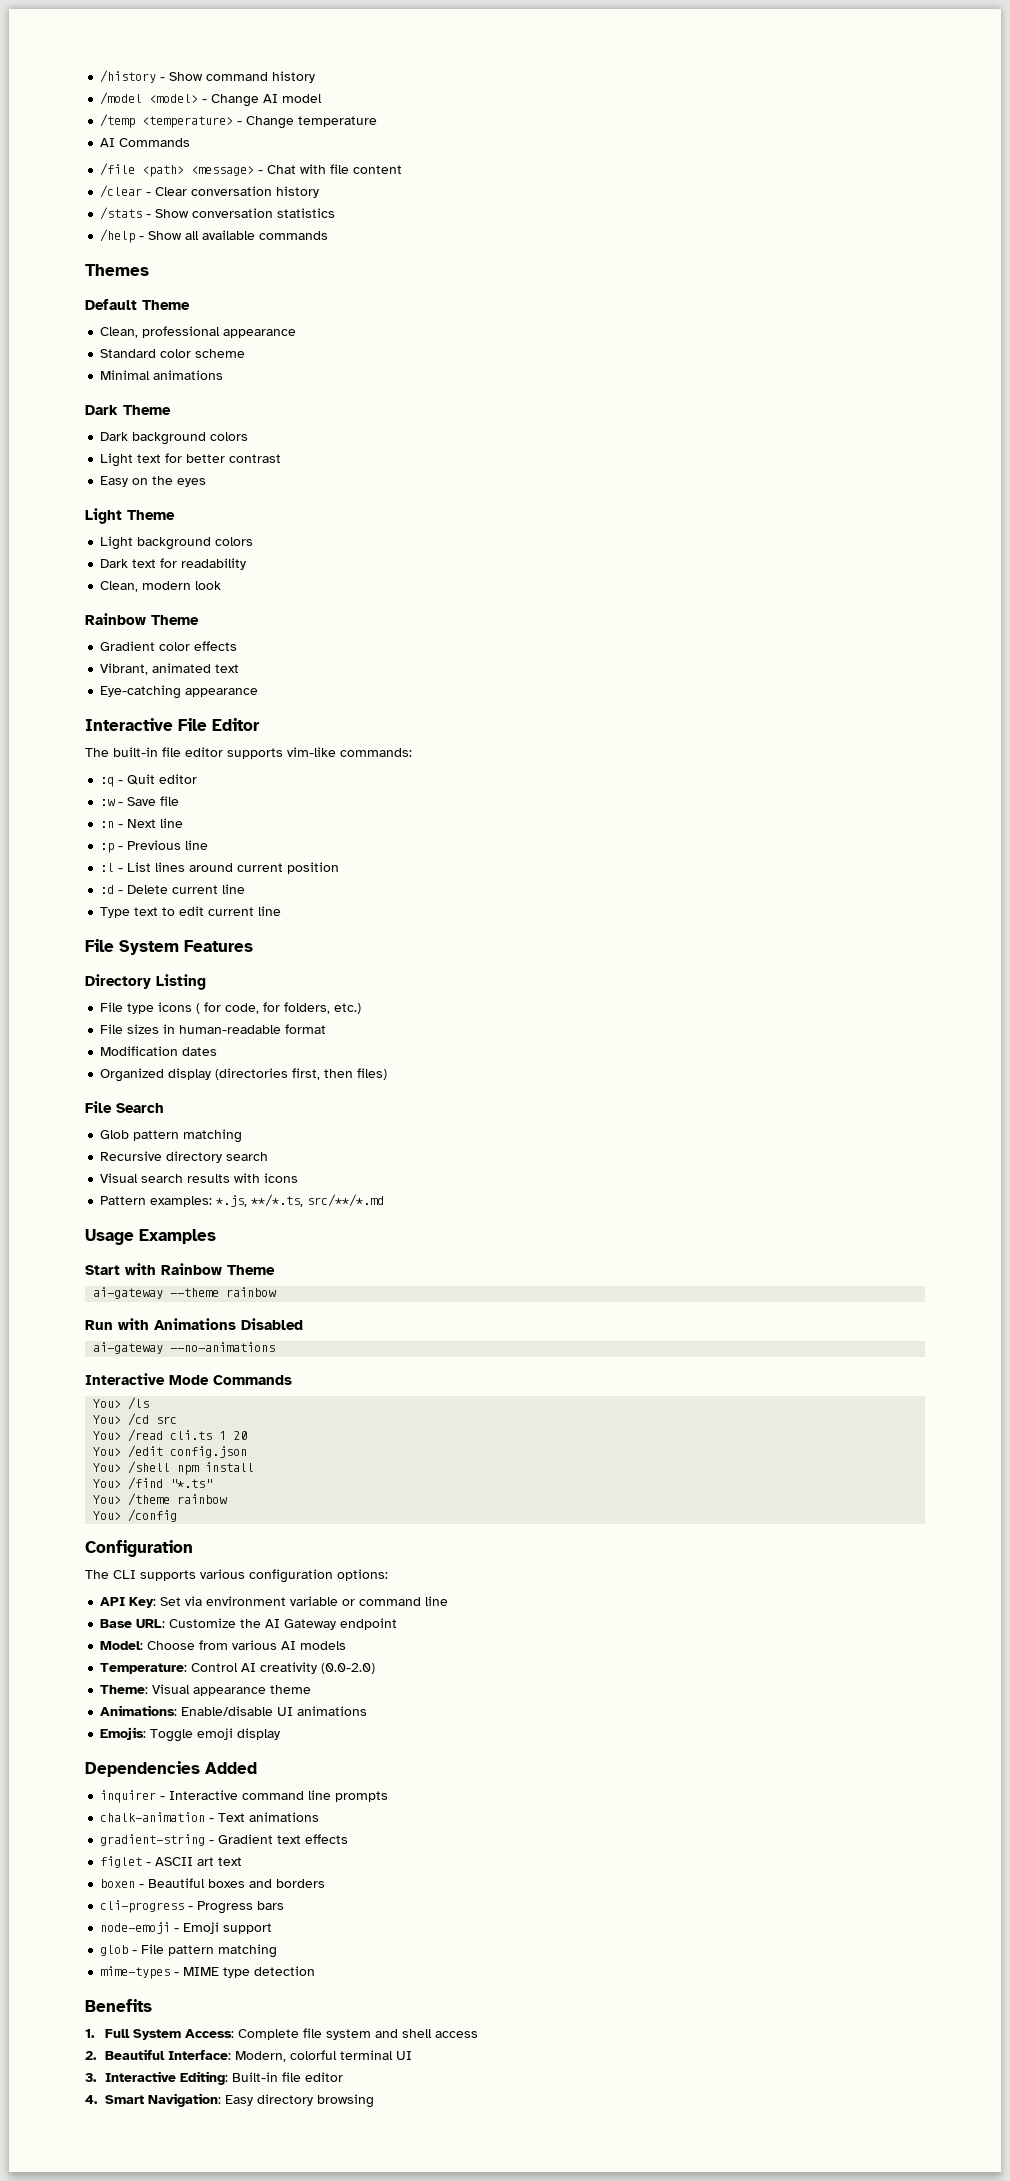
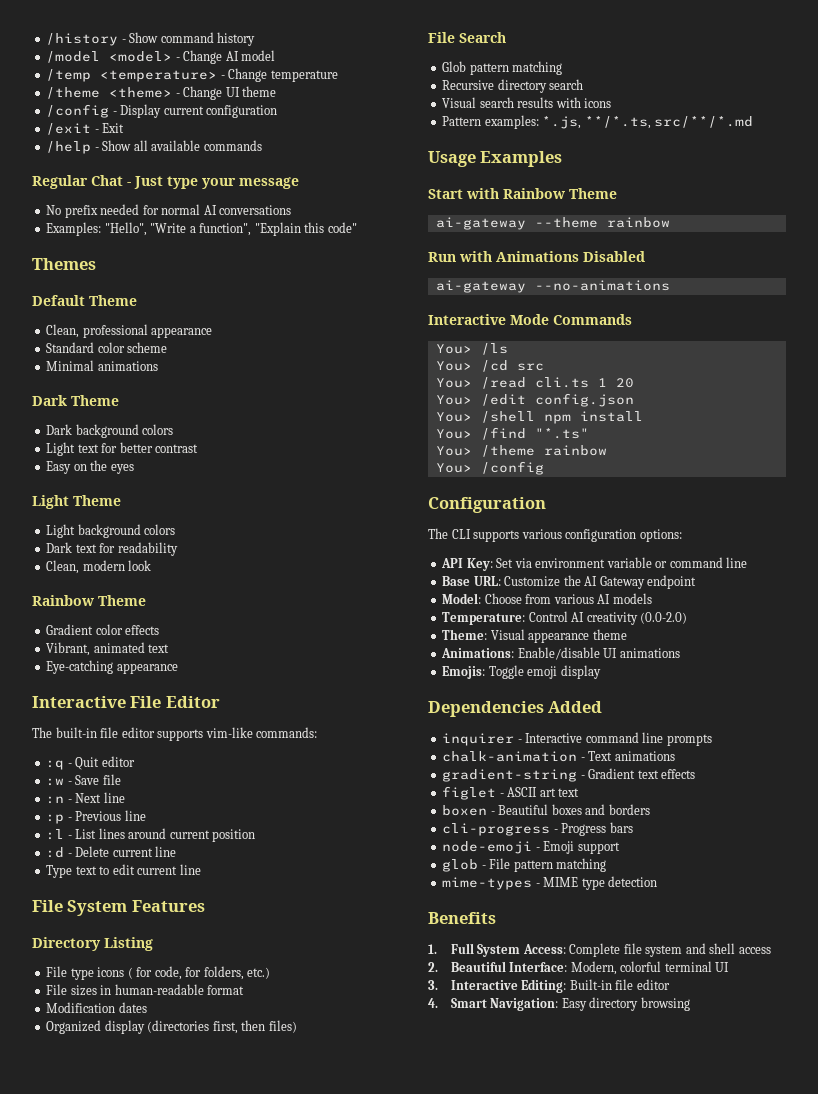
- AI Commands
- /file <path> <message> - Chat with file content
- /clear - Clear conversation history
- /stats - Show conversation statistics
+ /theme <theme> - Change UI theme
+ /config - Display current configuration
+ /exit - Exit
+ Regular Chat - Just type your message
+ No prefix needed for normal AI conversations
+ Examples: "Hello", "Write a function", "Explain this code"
* * * *
• **Directions for this task**: Check each line of the records for the word "Chat", and show the lines that contain it.

• **Answer to this problem**:
- /file <path> <message> - Chat with file content
+ Regular Chat - Just type your message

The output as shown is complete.